1. Term. The term of this Agreement shall be four (4) years
commencing June 21, 1995.
2. Noncompete payment.
(a) In consideration of the matters set forth in Section
3, the Company shall pay Executive $200,000 per year (the "Noncompete
Payment"), less deductions authorized by law, payable on the same periodic
basis with respect to payment of executive salaries, commencing upon the date
of this Agreement and continuing for four years from the date of this
Agreement. Notwithstanding the foregoing, if Executive, at any time during the
term of this Agreement, fails to comply with any of the covenants set forth in
Section 3 hereinafter, the Company shall be relieved of its obligation to make
Noncompete Payments.
3. Restrictive Covenants and Confidentiality of Customer Lists
and Trade Secrets.
(a) (i) For the purpose of this Agreement, the term
"business of the Company" shall include all business activities of Microdyne
Corporation.

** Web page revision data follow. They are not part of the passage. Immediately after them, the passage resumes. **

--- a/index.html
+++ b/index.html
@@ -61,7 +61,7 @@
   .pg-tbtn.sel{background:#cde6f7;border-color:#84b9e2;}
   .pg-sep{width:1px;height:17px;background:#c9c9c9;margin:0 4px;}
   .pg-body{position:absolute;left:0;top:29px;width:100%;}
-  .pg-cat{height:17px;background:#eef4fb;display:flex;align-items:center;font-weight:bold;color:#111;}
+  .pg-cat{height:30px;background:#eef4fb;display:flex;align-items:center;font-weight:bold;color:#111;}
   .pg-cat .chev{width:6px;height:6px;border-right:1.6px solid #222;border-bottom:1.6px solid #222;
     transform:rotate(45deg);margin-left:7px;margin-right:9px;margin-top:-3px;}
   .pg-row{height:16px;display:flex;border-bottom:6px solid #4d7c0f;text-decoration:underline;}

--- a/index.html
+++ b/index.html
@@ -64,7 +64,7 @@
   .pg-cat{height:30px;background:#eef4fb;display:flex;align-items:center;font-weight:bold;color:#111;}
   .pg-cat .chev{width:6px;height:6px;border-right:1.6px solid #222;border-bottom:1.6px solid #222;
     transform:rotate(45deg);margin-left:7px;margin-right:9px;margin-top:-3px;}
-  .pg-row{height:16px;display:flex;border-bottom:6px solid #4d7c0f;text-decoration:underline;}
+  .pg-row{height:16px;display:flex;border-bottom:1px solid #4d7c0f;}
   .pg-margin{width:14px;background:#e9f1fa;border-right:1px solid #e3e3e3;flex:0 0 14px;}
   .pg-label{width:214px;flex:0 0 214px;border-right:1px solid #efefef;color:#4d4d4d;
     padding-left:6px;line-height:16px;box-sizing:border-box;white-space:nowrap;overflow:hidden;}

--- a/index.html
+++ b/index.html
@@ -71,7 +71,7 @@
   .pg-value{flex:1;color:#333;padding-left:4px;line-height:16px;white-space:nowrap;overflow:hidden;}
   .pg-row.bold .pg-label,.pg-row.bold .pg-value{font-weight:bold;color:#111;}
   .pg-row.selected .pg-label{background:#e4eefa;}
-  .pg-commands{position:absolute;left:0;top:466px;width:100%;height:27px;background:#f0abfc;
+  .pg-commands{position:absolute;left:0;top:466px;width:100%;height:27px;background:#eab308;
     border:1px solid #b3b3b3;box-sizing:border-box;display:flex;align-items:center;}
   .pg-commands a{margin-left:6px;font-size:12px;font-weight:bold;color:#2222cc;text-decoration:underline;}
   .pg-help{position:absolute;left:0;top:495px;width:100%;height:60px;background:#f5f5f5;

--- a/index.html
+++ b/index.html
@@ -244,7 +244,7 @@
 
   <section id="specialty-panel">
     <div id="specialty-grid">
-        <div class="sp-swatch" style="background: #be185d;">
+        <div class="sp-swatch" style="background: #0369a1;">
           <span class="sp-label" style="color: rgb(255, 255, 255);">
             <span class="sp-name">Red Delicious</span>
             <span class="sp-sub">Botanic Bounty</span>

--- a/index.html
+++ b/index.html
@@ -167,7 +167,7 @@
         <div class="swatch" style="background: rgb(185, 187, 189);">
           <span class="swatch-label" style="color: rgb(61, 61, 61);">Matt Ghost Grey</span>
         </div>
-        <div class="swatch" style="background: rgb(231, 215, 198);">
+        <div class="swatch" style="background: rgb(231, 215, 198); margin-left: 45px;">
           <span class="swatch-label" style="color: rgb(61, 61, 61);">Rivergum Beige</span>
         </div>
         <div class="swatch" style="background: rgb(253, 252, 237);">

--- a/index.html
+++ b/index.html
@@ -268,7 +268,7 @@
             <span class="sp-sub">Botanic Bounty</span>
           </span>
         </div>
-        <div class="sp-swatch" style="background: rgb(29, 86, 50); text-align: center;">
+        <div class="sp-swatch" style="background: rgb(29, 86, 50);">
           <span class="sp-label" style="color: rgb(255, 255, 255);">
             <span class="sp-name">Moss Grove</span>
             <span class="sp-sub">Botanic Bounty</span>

Provided, however, that if Executive terminates his employment
with the Company, the "business of the Company" shall include only those
business activities in which the Company had been engaged, and those in which
the Company had specific plans to engage, on or prior to the date of
termination of Executive's employment. As used in this Section 3, the term
"Company" shall include Microdyne Corporation and its subsidiaries.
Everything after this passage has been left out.